**PROBLEM TO SOLVE**.
Please copy the records below word for word, leaving out the pictures.

**EXTRACTED INFORMATION**.
━━━━━━

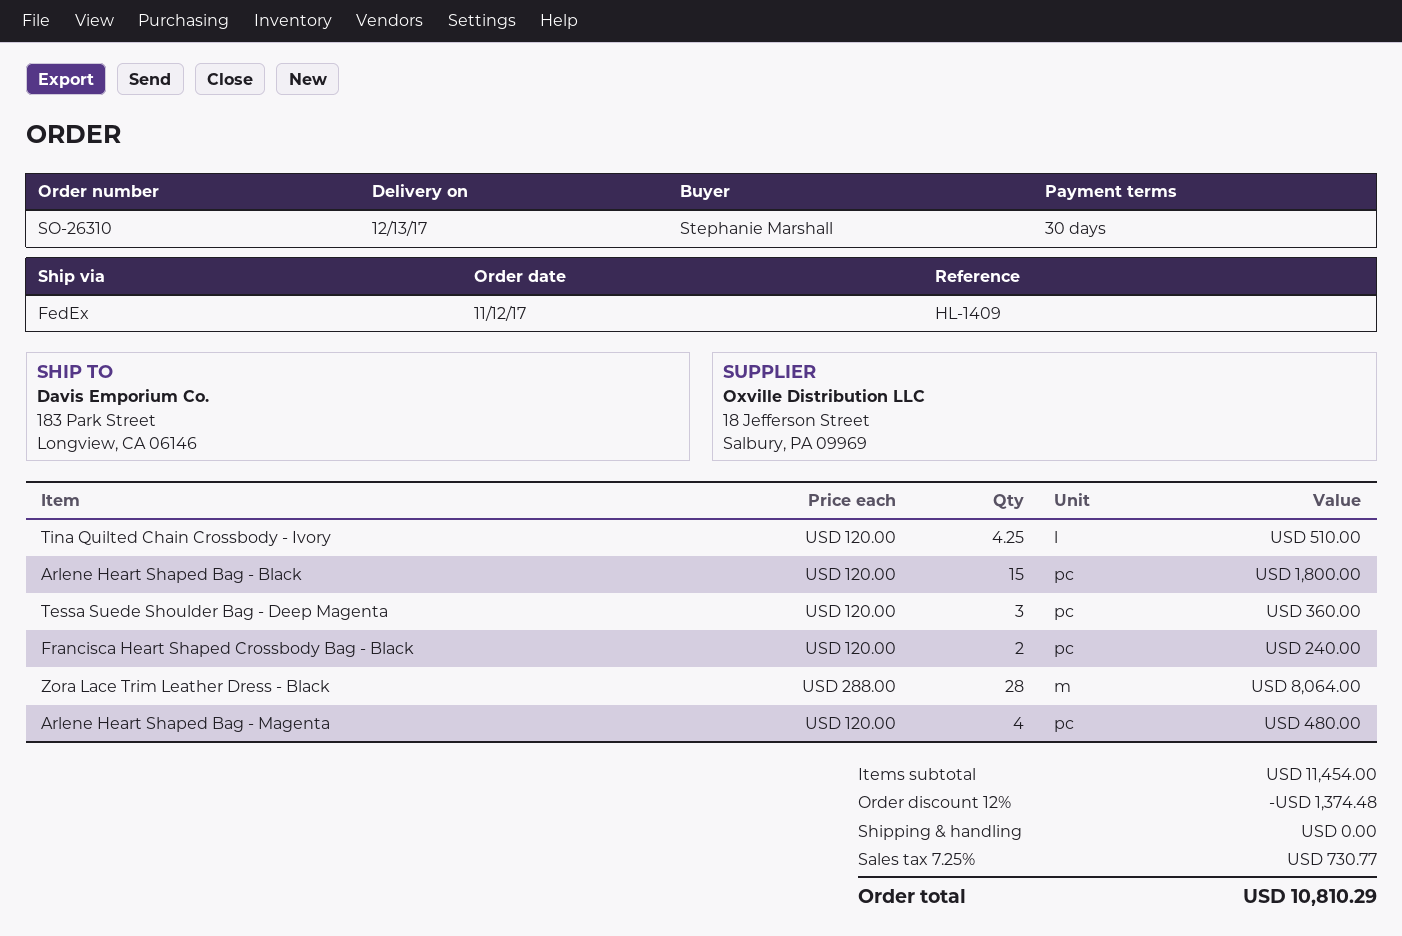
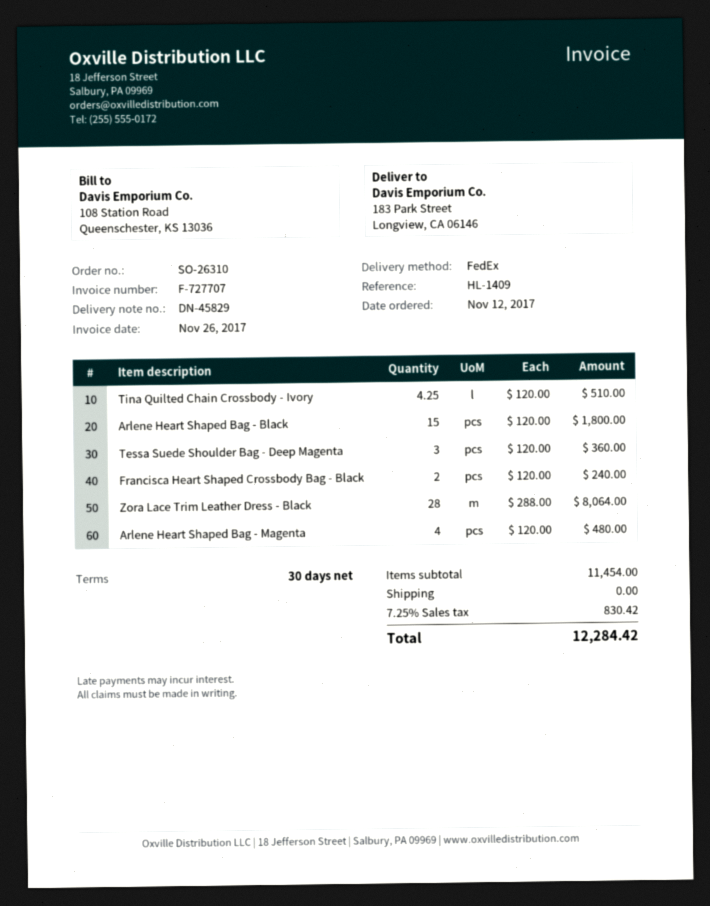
discount: 12% = 1374.48 -> none
tax: 7.25% = 730.77 -> 7.25% = 830.42
total: 10810.29 -> 12284.42

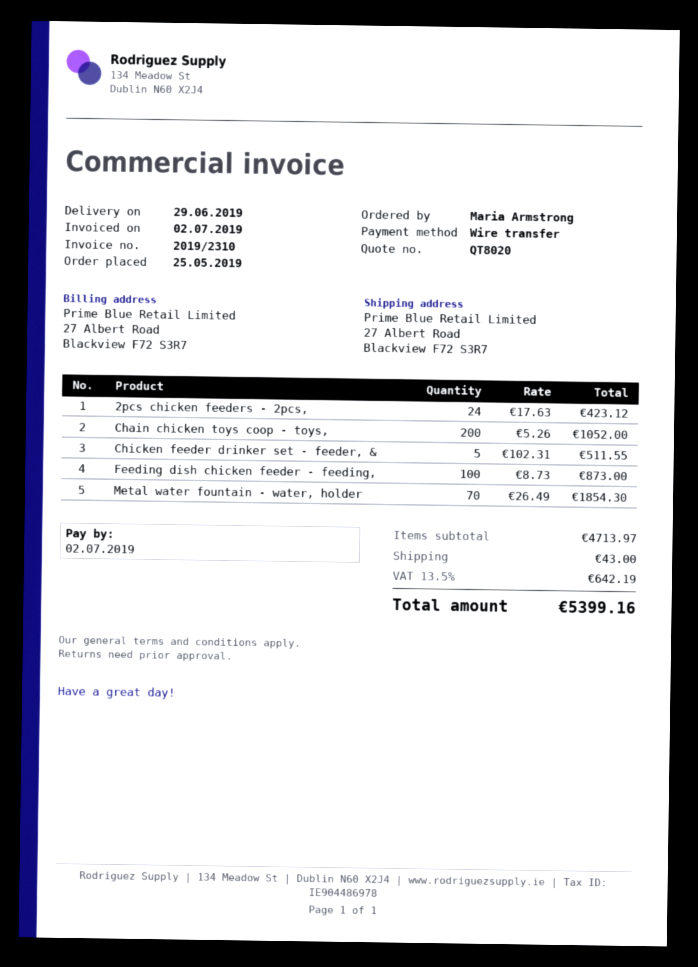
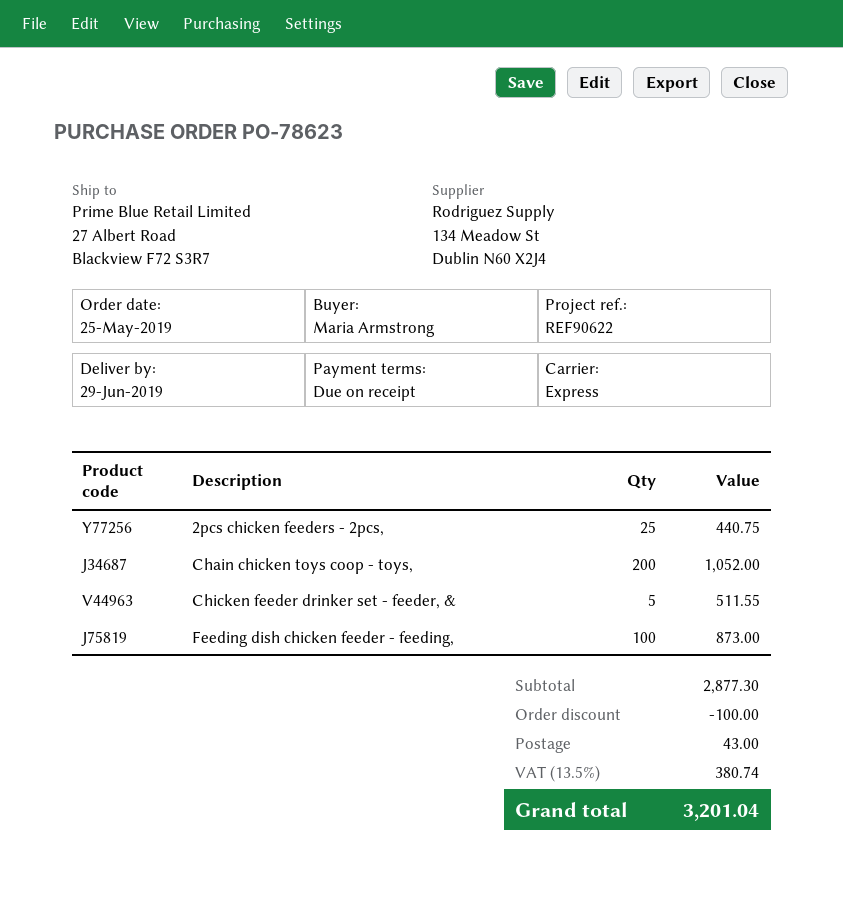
2pcs chicken feeders - 2pcs,: 24 for 423.12 -> 25 for 440.75
Metal water fountain - water, holder: 70 for 1854.30 -> none
subtotal: 4713.97 -> 2877.30
discount: none -> 100.00
tax: 13.5% = 642.19 -> 13.5% = 380.74
total: 5399.16 -> 3201.04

━━━━━━

**ANSWER TO THIS PROBLEM**.
discount: 12% = 1374.48 -> none
tax: 7.25% = 730.77 -> 7.25% = 830.42
total: 10810.29 -> 12284.42

2pcs chicken feeders - 2pcs,: 24 for 423.12 -> 25 for 440.75
Metal water fountain - water, holder: 70 for 1854.30 -> none
subtotal: 4713.97 -> 2877.30
discount: none -> 100.00
tax: 13.5% = 642.19 -> 13.5% = 380.74
total: 5399.16 -> 3201.04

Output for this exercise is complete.